As a result, in most industrialized countries with greater healthcare budgets, there is an increasing push for greater personalization of preventive therapy. A fundamental goal of individual risk assessment is to limit overtreatment by matching the intensity of preventive therapy to the absolute risk of the patient, thereby maximizing potential benefit while minimizing the potential for harm ( Fig. 29.2 ).

FIG. 29.2, Population-based versus individual-based approaches to preventive therapy: selection of target groups. The number needed to treat (NNT) decreases and resource utilization increases as the treatment spectrum narrows from population-based to individual-based approaches.

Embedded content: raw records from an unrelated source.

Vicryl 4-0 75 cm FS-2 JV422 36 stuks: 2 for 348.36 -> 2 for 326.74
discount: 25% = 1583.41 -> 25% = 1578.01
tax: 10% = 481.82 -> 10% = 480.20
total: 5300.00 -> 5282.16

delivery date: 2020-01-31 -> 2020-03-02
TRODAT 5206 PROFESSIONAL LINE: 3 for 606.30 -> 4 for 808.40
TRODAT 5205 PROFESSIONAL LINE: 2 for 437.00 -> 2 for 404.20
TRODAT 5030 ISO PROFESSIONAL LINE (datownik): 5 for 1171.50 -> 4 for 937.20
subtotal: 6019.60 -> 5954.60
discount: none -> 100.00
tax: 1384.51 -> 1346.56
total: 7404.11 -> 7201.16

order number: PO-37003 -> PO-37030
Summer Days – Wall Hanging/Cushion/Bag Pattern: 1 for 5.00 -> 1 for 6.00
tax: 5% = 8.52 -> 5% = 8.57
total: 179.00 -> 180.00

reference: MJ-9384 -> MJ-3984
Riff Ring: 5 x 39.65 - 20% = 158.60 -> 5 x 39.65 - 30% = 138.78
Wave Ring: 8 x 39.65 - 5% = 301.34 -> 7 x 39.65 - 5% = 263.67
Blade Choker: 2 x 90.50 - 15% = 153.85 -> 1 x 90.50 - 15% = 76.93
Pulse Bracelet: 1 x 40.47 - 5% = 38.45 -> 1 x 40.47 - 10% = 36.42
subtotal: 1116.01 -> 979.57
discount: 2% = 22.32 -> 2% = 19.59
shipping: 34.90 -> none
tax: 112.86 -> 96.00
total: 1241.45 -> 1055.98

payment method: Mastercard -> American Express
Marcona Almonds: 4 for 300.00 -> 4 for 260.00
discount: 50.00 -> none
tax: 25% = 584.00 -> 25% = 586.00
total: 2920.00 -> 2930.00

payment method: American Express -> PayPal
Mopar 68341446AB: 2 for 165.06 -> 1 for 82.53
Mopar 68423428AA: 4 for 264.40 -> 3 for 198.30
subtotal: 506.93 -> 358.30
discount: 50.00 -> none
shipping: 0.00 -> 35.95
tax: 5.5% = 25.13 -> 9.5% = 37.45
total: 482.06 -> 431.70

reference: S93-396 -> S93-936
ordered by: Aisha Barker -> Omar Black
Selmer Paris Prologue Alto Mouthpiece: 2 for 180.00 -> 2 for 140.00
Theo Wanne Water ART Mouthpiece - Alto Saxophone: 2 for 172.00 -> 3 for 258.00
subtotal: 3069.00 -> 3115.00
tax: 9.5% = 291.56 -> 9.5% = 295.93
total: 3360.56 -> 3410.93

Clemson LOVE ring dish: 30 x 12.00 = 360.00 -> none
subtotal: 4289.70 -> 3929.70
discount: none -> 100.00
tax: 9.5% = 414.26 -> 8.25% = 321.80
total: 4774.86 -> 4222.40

Individualized Screening Starts with Global Risk Assessment

The typical initial approach to screening is ascertainment of traditional ASCVD risk factors, and for specific age-groups (generally excluding the young and the elderly), to estimate one’s 10-year global risk for ASCVD. Multiple risk prediction models have been developed ( Table 29.3 ). Most models include age, sex, smoking status, systolic blood pressure (as well as antihypertensive treatment), total cholesterol, high-density lipoprotein cholesterol, and diabetes mellitus. Some additionally consider family history of ASCVD (Reynolds risk score, QRISK, ASSIGN, PROCAM ) or markers of inflammation (Reynolds risk score), and some of the European risk scoring models (QRISK, ASSIGN) are unique by including measures of social deprivation.

TABLE 29.3
Comparison of Global Cardiovascular Risk Prediction Estimators
Region Variables Included Outcomes Predicted Notes on Subgroup
SCORE (2003) Europe Age, sex, smoking, SBP, and total cholesterol 10-year risk of fatal total ASCVD (MI, stroke, occlusive arterial disease, sudden cardiac death) Separate equations for low- and high-risk regions of Europe
Diabetics already considered high risk
Framingham CHD (1998) Framingham, MA, USA Age, sex, total cholesterol or LDL-C, HDL-C, SBP, diabetes, smoking 10-year risk for total CHD (angina, unstable angina, MI, CHD death)
Framingham global CVD (2008) Framingham, MA, USA Age, sex, total cholesterol, HDL-C, SBP, BP treatment, diabetes, smoking 10-year risk of hard ASCVD plus cardiac failure (MI, CHD death, stroke, stroke death, heart failure)
ATP III (2001) Framingham, MA, USA Age, sex, total cholesterol, HDL-C, SBP, BP treatment, smoking 10-year risk of hard CHD (MI or CHD death) Diabetics already considered high risk
Reynolds risk score (2008, men; 2007, women ) USA Men: age, total cholesterol, HDL-C, hs-CRP, SBP, smoking, family history of premature CHD
Women: age, total cholesterol, HDL-C, hs-CRP, SBP, hemoglobin A 1c , family history of premature CHD
Total CHD including revascularizations (MI, CHD death, stroke, stroke death, coronary revascularizations) Separate equations for men and women, and for non-Hispanic whites and non-Hispanic blacks
QRisk (2007) United Kingdom Age, sex, smoking, SBP, BP treatment, ratio of total cholesterol to HDL-C, body mass index, family history of premature CVD, social deprivation 10-year risk of total CHD including revascularizations (angina, unstable angina, revascularizations, MI, CHD death, stroke, stroke death, TIA)
ACC/AHA pooled cohort equations (2013) USA Age, sex, race, total cholesterol, HDL-C, SBP, BP treatment, smoking, diabetes 10-year risk of hard ASCVD (MI, CHD death, stroke, stroke death) Races other than white and black should use equation for white race/ethnicity
PROCAM (2002) Germany Age, LDL-C, HDL-C, SBP, diabetes, smoking, family history of CVD 10-year risk of hard CHD (MI and CHD death) Equation for men only
ASSIGN (2007) Scotland Age, sex, postal code (geography), social deprivation, smoking status and cigarette dosing, family history of CVD, total cholesterol, HDL-C, SBP, diabetes 10-year ASCVD (CHD, cerebrovascular disease, ASCVD death, revascularization)
ASCVD , Atherosclerotic cardiovascular disease; CHD , coronary heart disease; HDL-C , high-density lipoprotein cholesterol; hs-CRP , high sensitivity C-reactive protein; LDL-C, low-density lipoprotein cholesterol; MI , myocardial infarction; SBP , systolic blood pressure; TIA , transient ischemic attack.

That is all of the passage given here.